Output every entry below word for word, without its pictures.
━━━━━━━━━━━━━━━━
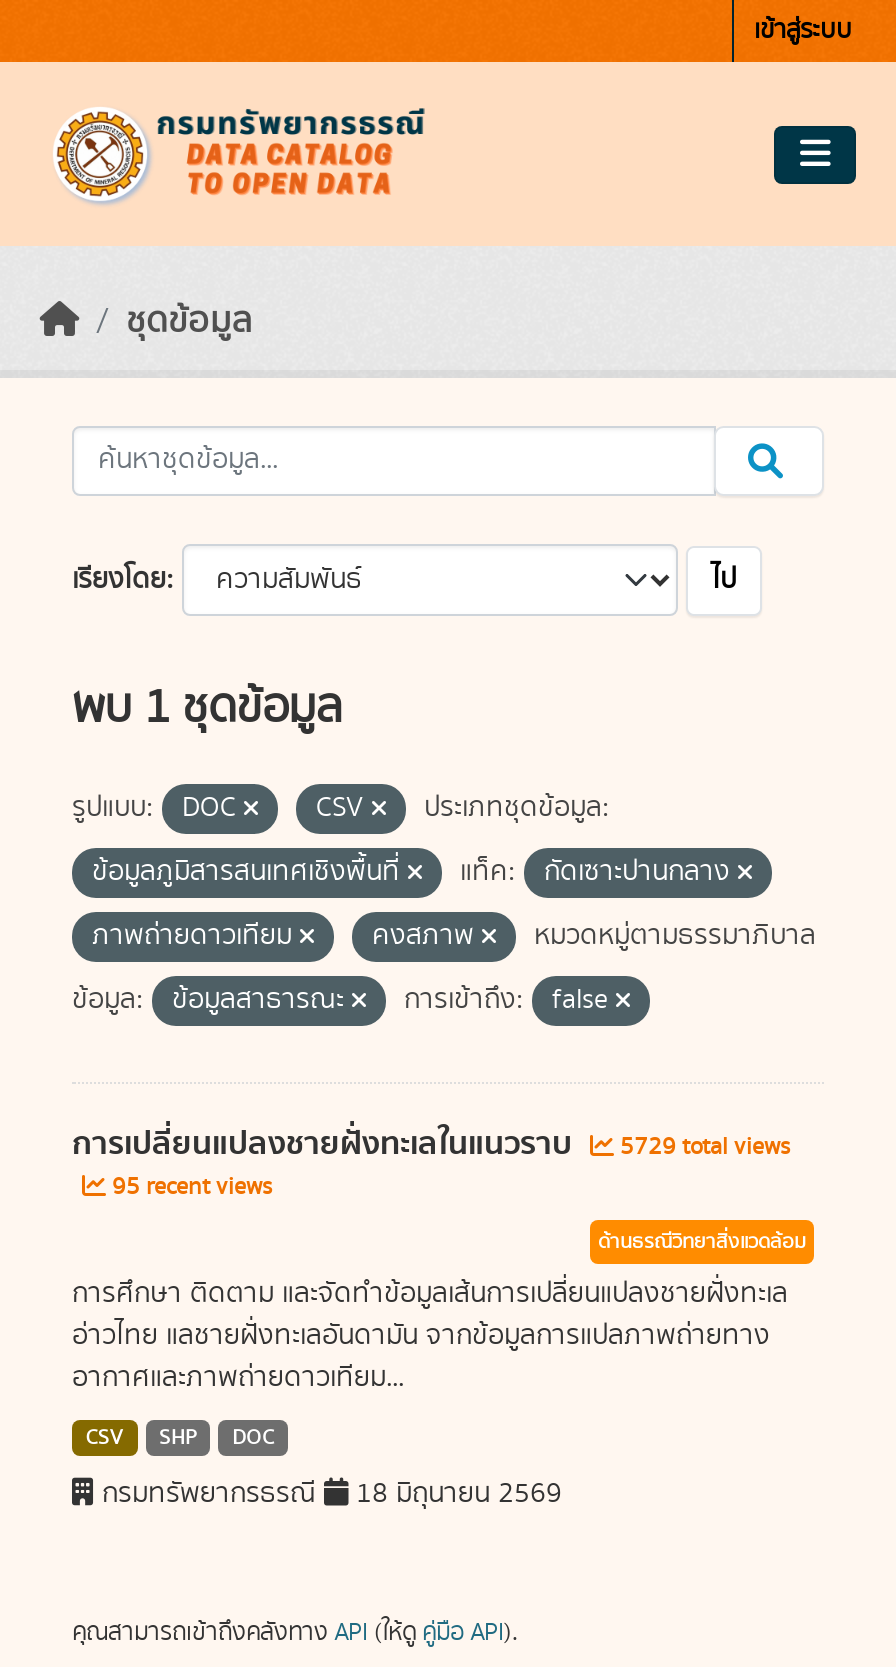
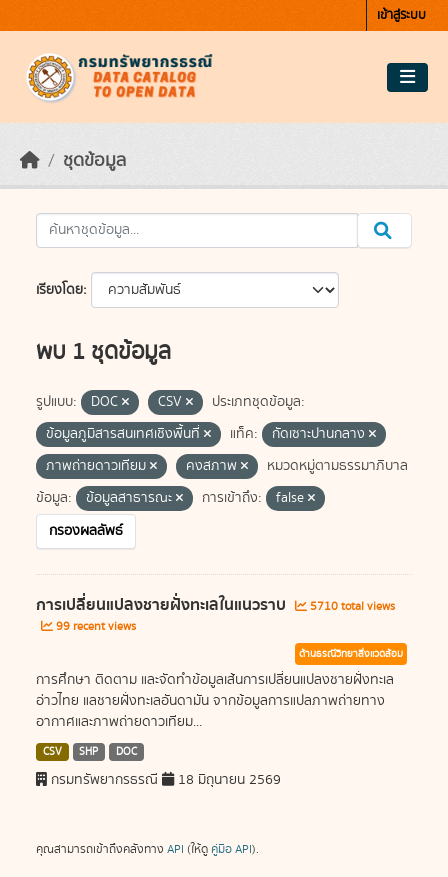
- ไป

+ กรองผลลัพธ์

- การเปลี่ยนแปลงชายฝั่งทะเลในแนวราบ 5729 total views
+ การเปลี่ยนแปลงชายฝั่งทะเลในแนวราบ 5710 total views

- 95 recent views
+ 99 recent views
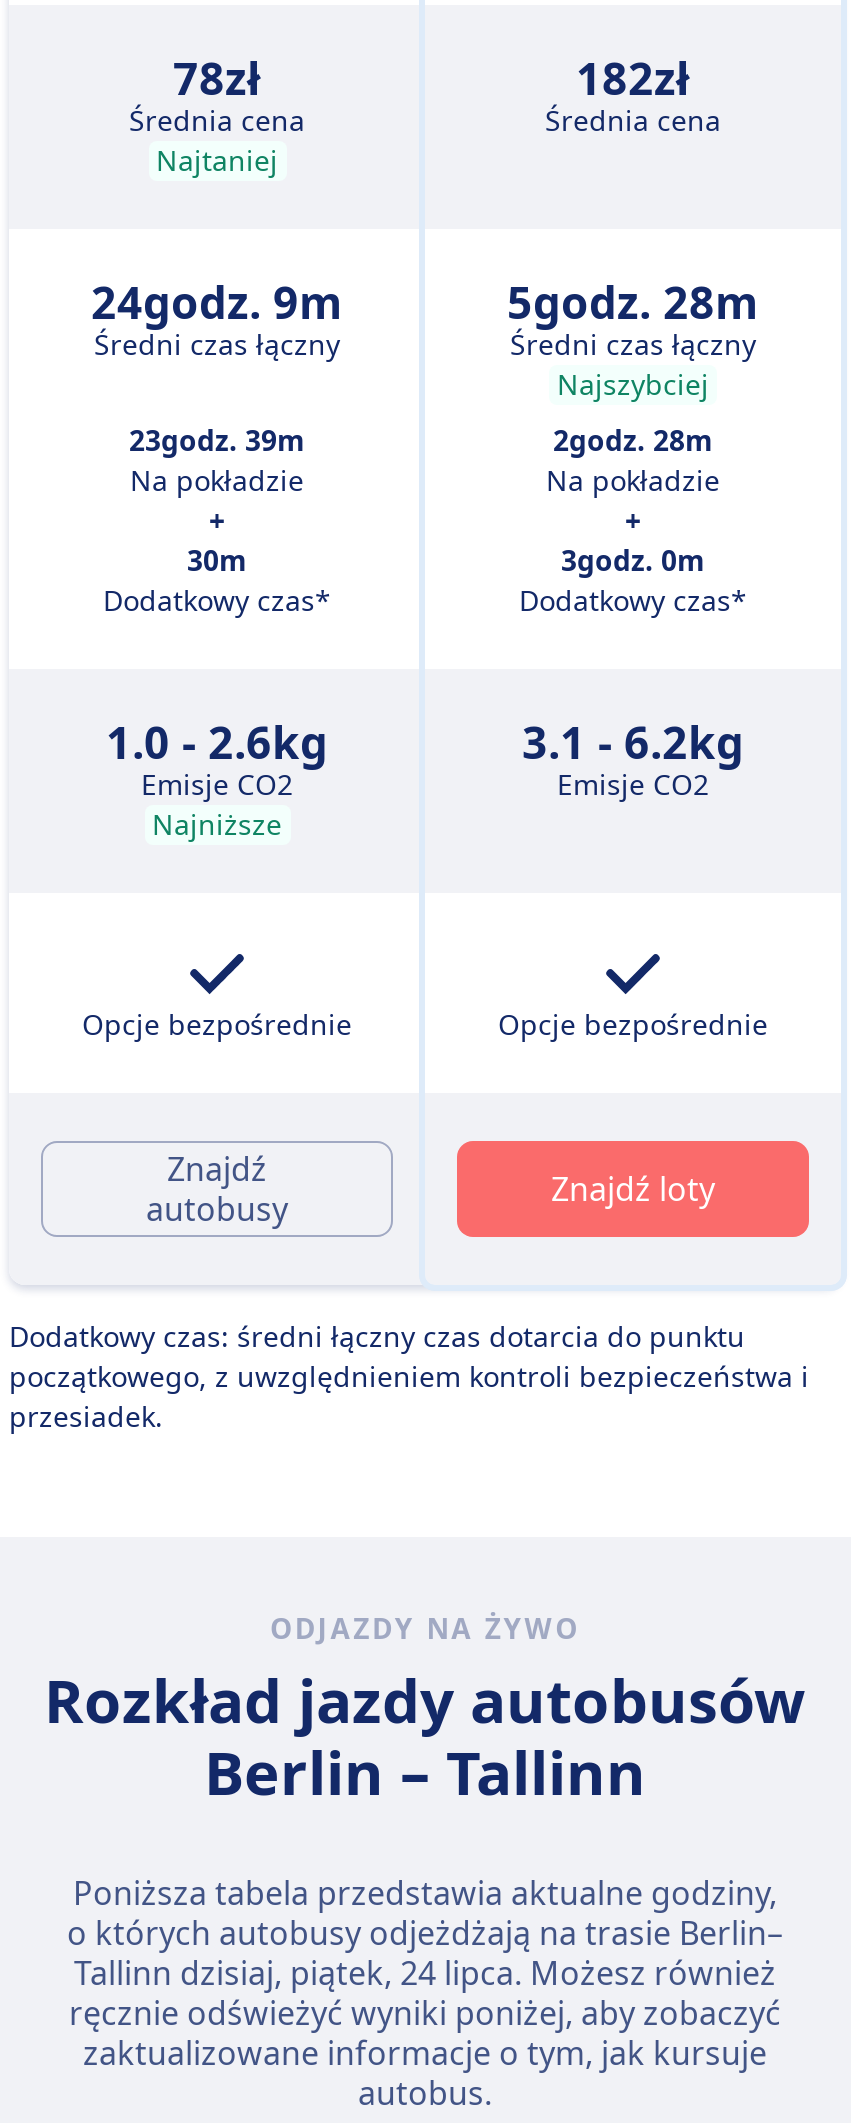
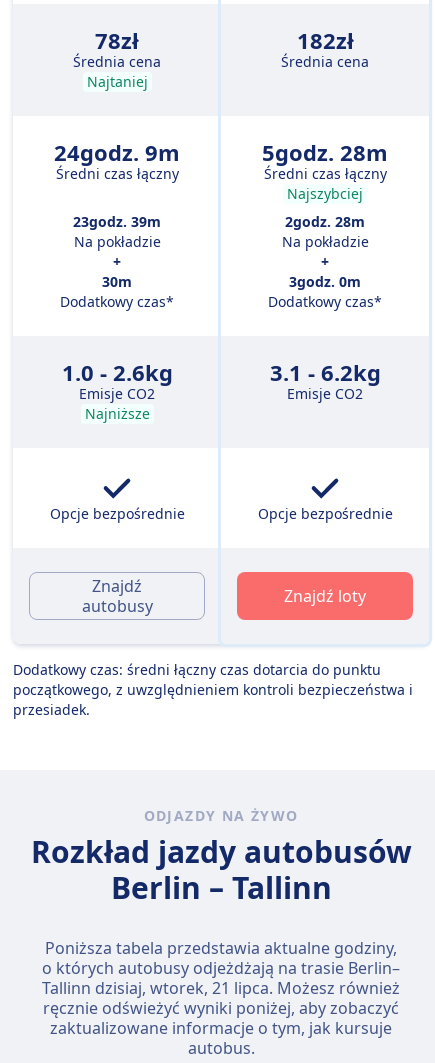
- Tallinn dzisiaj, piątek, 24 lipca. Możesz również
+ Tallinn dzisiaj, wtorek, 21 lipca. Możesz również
━━━━━━━━━━━━━━━━
**Result for this task:**
- ไป

+ กรองผลลัพธ์

- การเปลี่ยนแปลงชายฝั่งทะเลในแนวราบ 5729 total views
+ การเปลี่ยนแปลงชายฝั่งทะเลในแนวราบ 5710 total views

- 95 recent views
+ 99 recent views
- Tallinn dzisiaj, piątek, 24 lipca. Możesz również
+ Tallinn dzisiaj, wtorek, 21 lipca. Możesz również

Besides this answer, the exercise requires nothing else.